It is not known whether carboplatin is excreted in breast milk. To avoid possible harmful effects in the infant, breast-feeding is not advised during carboplatin therapy.

4.7 Effects On Ability To Drive And Use Machines

None known.

4.8 Undesirable Effects

Myelosuppression is the dose limiting toxic reaction of carboplatin. It is generally reversible and not cumulative when carboplatin is used as a single agent at recommended frequencies of administration. Adverse reactions which have occurred in studies to date can be grouped under the following systems:

Blood and the lymphatic system disorders: Leucopenia (55%), thrombocytopenia (32%) and anaemia (59%) of patients. Transfusion support has been required in about 20% of patients. Haemolytic uraemic syndrome has been reported. Infectious complications and haemorrhagic complications have also been reported.

Respiratory, thoracic and mediastinal disorders: Pulmonary fibrosis has been reported very rarely, manifested by tightness of the chest and dyspnoea. This should be considered if a pulmonary hypersensitivity state is excluded (see General disorders below).

Gastrointestinal disorders: Nausea and vomiting (53%), nausea only in 25%. Nausea and vomiting are generally delayed until 6 to 12 hours after administration of carboplatin, are readily controlled or prevented with antiemetics and disappear within 24 hours. Diarrhoea occurred in 6% and constipation in 3% of patients. Abdominal pain and cramps have also been reported.

Nervous system disorders: Mild peripheral neuropathy occurred in 6% of patients and dysgeusia in less than 1% of patients. Parasthesias present prior to treatment, especially if caused by cisplatin, may persist or worsen during carboplatin therapy. (See Precautions).

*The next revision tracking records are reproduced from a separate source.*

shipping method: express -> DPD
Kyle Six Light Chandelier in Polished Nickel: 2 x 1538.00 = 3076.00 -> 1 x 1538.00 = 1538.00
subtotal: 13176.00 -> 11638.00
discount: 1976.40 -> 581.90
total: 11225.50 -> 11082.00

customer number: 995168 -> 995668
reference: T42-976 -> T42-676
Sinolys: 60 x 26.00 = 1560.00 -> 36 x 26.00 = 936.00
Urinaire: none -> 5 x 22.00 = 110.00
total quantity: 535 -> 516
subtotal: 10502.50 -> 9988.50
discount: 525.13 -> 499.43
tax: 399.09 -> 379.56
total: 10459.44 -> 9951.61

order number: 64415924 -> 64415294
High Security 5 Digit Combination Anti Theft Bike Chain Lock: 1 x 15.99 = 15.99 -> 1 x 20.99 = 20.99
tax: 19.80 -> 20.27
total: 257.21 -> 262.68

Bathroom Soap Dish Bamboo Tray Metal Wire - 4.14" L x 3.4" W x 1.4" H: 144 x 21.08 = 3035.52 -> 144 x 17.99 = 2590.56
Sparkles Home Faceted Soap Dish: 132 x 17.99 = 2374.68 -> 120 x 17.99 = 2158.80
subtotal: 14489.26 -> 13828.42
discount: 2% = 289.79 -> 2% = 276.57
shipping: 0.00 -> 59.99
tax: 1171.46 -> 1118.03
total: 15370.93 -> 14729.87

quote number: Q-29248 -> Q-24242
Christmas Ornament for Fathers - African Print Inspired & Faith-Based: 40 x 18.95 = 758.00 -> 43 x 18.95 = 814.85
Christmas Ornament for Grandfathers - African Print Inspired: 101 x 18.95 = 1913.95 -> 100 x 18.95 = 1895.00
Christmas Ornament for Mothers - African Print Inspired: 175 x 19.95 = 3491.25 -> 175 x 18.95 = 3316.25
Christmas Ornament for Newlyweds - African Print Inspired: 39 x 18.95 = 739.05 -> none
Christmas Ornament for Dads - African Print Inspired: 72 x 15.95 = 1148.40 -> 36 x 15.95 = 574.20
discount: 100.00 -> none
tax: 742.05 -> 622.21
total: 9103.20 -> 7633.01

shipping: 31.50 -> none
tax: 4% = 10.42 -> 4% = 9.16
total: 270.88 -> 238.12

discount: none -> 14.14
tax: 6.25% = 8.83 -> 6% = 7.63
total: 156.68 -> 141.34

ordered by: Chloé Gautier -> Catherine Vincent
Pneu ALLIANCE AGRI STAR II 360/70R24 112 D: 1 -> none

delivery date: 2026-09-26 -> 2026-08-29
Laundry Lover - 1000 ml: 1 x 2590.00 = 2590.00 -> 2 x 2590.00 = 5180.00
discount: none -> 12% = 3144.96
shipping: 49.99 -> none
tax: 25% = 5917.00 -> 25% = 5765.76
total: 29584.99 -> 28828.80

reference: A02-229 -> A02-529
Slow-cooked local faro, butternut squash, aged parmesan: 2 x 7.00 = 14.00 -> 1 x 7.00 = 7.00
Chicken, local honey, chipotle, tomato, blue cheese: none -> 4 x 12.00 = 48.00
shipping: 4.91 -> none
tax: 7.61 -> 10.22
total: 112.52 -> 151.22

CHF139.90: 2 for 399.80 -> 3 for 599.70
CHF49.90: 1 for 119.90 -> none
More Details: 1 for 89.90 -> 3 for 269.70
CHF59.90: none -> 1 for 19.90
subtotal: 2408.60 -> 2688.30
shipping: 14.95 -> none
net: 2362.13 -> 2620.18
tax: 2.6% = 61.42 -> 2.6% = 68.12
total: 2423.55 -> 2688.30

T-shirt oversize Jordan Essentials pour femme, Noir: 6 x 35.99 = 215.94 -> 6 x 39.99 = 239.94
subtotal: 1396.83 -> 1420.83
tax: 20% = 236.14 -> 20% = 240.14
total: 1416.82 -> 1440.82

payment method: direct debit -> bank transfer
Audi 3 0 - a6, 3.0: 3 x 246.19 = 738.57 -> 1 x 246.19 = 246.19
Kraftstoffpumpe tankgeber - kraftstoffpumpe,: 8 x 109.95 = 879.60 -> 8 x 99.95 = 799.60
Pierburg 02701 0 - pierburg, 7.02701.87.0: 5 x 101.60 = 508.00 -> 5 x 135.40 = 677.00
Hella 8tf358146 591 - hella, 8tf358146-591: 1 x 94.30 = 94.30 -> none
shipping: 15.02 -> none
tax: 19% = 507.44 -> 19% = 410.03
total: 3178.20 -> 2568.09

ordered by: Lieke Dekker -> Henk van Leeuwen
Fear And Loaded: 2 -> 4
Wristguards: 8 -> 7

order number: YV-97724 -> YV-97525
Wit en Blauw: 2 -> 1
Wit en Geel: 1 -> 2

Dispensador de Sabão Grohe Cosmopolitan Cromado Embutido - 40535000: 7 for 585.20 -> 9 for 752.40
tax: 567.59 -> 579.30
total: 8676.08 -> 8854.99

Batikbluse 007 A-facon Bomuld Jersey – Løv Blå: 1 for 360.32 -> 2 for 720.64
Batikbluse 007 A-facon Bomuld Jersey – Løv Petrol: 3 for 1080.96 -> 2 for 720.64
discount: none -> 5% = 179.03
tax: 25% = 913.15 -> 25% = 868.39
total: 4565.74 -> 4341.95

Eye disorders: Transient visual disturbances, sometimes including transient sight loss, have been reported rarely with platinum therapy. This is usually associated with high dose therapy in renally impaired patients.

Ear and labyrinth disorders: A subclinical decrease in hearing acuity in the high frequency range (4000-8000 Hz), determined by audiogram, occurred in 15% of patients. Clinical ototoxicity also manifested itself as tinnitus (1% of patients). Hearing loss as a result of cisplatin therapy may give rise to persistent or worsening symptoms. At higher than recommended doses, in common with other ototoxic agents, clinically significant hearing loss has been reported to occur in paediatric patients when carboplatin is administered.

Hepato-biliary disorders: Transient increases in liver enzymes have been reported in some patients. Alkaline phosphatase was increased in 30% of patients, with aspartate aminotransferase (15% patients) and elevated serum bilirubin (4% patients) occurring less frequently.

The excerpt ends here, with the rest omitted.